During the year ended December 31, 2020, 20,753 phantom stock units and 8,417 shares of common stock were issued to our board of directors. We recorded compensation expense of $2.3 million during the year ended December 31, 2020 related to the Deferred Compensation Plan. As of December 31, 2020, there were 140,775 phantom stock units outstanding pursuant to our Non-Employee Director's Deferral Program.

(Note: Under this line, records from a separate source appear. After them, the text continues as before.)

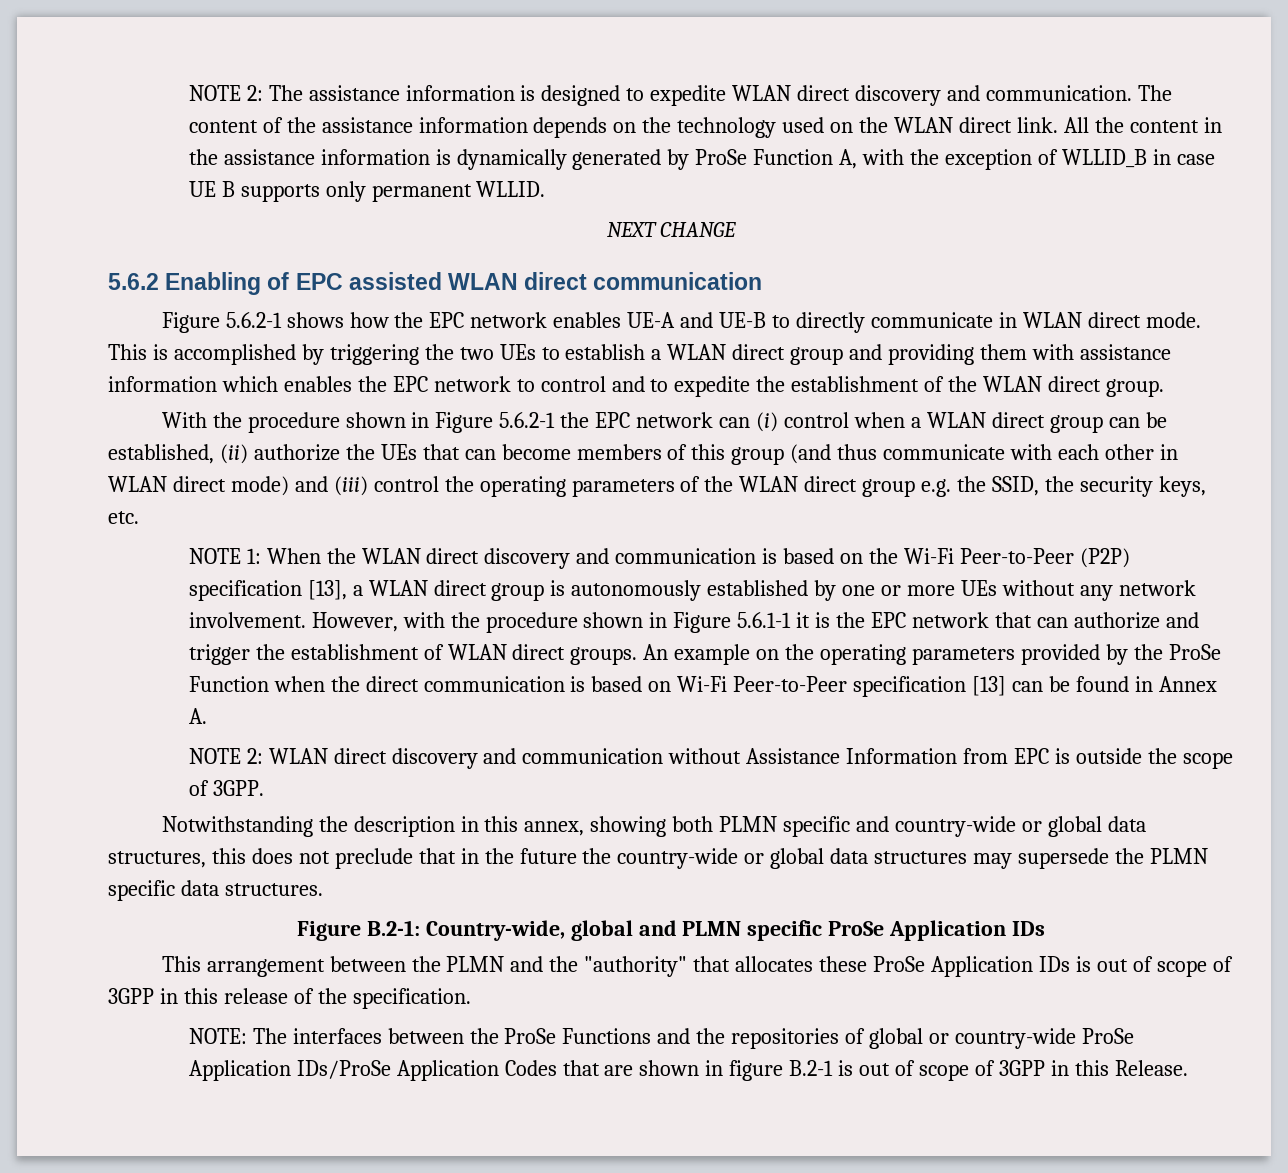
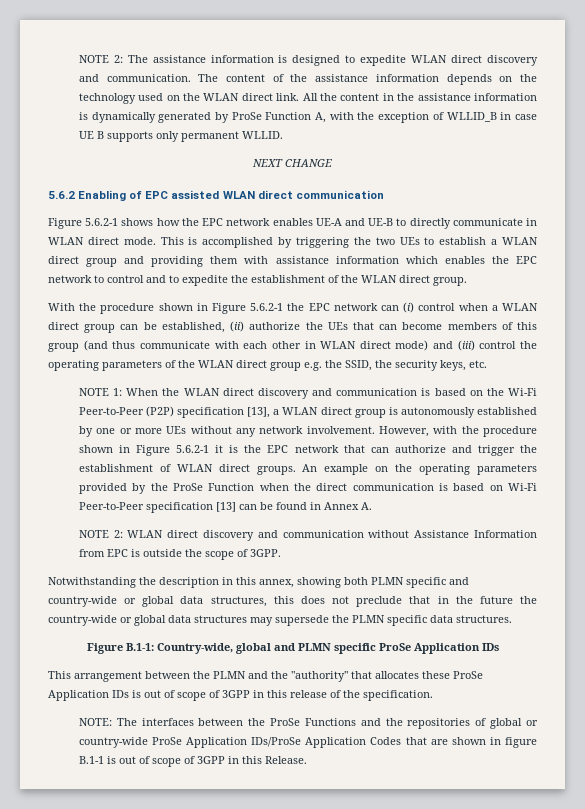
- However, with the procedure shown in Figure 5.6.1-1 it is the EPC network that can authorize and trigger the establishment of WLAN direct groups.
+ However, with the procedure shown in Figure 5.6.2-1 it is the EPC network that can authorize and trigger the establishment of WLAN direct groups.
- Figure B.2-1: Country-wide, global and PLMN specific ProSe Application IDs
+ Figure B.1-1: Country-wide, global and PLMN specific ProSe Application IDs
- NOTE: The interfaces between the ProSe Functions and the repositories of global or country-wide ProSe Application IDs/ProSe Application Codes that are shown in figure B.2-1 is out of scope of 3GPP in this Release.
+ NOTE: The interfaces between the ProSe Functions and the repositories of global or country-wide ProSe Application IDs/ProSe Application Codes that are shown in figure B.1-1 is out of scope of 3GPP in this Release.

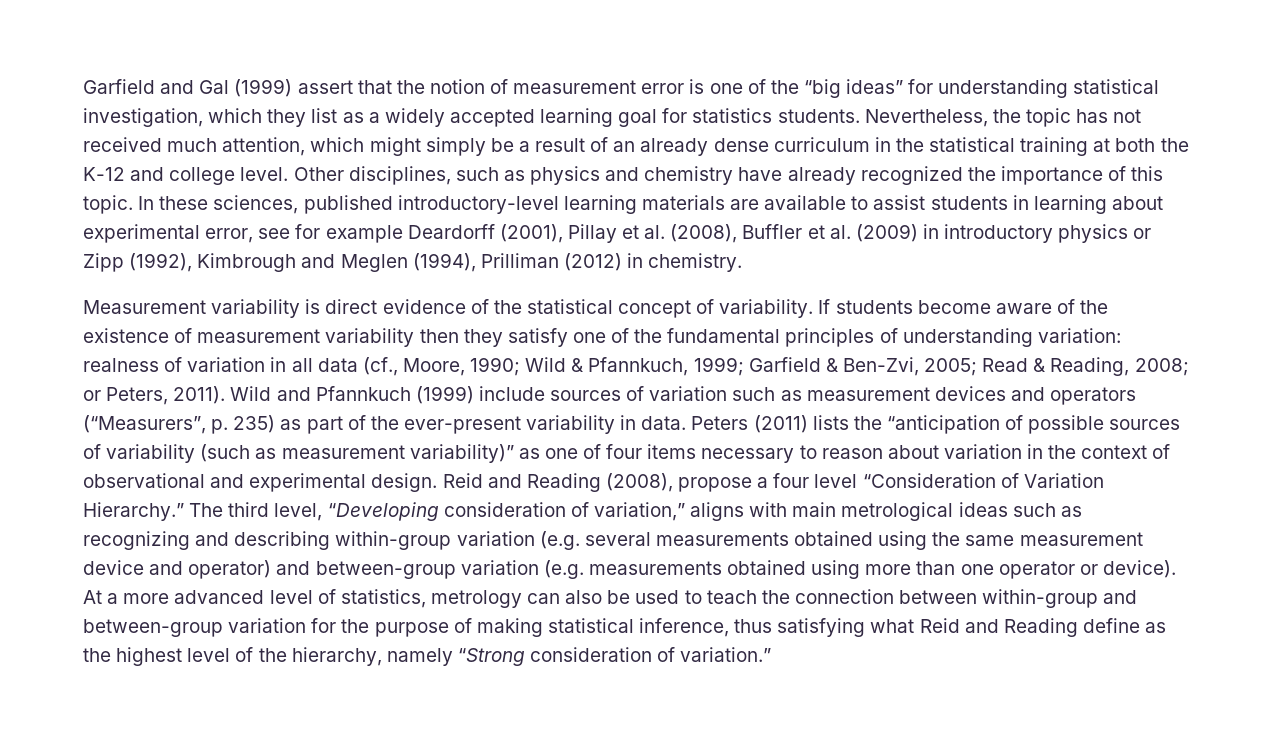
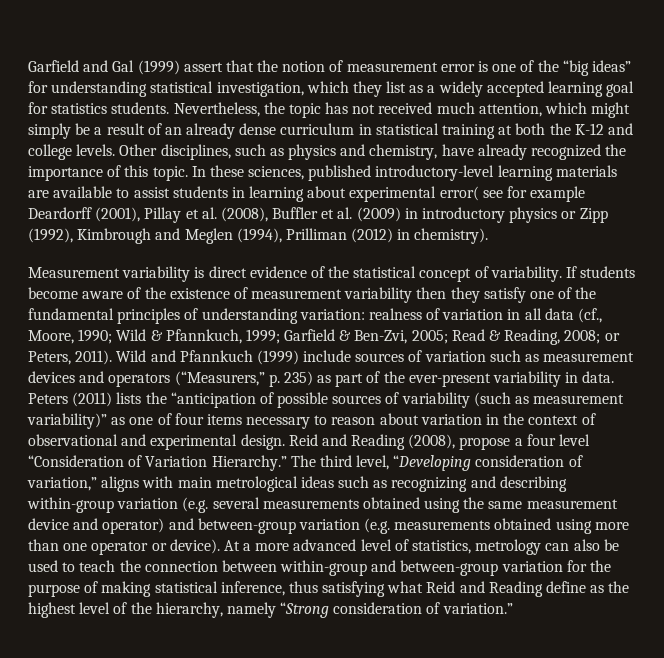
- Nevertheless, the topic has not received much attention, which might simply be a result of an already dense curriculum in the statistical training at both the K-12 and college level.
+ Nevertheless, the topic has not received much attention, which might simply be a result of an already dense curriculum in statistical training at both the K-12 and college levels.
- Other disciplines, such as physics and chemistry have already recognized the importance of this topic.
+ Other disciplines, such as physics and chemistry, have already recognized the importance of this topic.
- In these sciences, published introductory-level learning materials are available to assist students in learning about experimental error, see for example Deardorff (2001), Pillay et al. (2008), Buffler et al. (2009) in introductory physics or Zipp (1992), Kimbrough and Meglen (1994), Prilliman (2012) in chemistry.
+ In these sciences, published introductory-level learning materials are available to assist students in learning about experimental error( see for example Deardorff (2001), Pillay et al. (2008), Buffler et al. (2009) in introductory physics or Zipp (1992), Kimbrough and Meglen (1994), Prilliman (2012) in chemistry).
- Wild and Pfannkuch (1999) include sources of variation such as measurement devices and operators (“Measurers”, p. 235) as part of the ever-present variability in data.
+ Wild and Pfannkuch (1999) include sources of variation such as measurement devices and operators (“Measurers,” p. 235) as part of the ever-present variability in data.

Employee Stock Purchase Plan
In 2007, the Company's board of directors adopted the 2008 Employee Stock Purchase Plan, or ESPP, to encourage our employees to make our business more successful by providing equity-based incentives to eligible employees. The ESPP is intended to qualify as an "employee stock purchase plan" under Section 423 of the Code, and has been adopted by the board to enable our eligible employees to purchase the Company's shares of common stock through payroll deductions. The ESPP became effective on January 1, 2008 with a maximum of 500,000 shares of the common stock available for issuance, subject to adjustment upon a merger, reorganization, stock split or other similar corporate change. The Company filed a registration statement on Form S-8 with the SEC with respect to the ESPP. The common stock is offered for purchase through a series of successive offering periods. Each offering period will be three months in duration and will begin on the first day of each calendar quarter, with the first offering period having commenced on January 1, 2008. The ESPP provides for eligible employees to purchase the common stock at a purchase price equal to 85% of the lesser of (1) the market value of the common stock on the first day of the offering period or (2) the market value of the common stock on the last day of the offering period. The ESPP was approved by our stockholders at our 2008 annual meeting of stockholders. As of December 31, 2020, 156,780 shares of our common stock had been issued under the ESPP.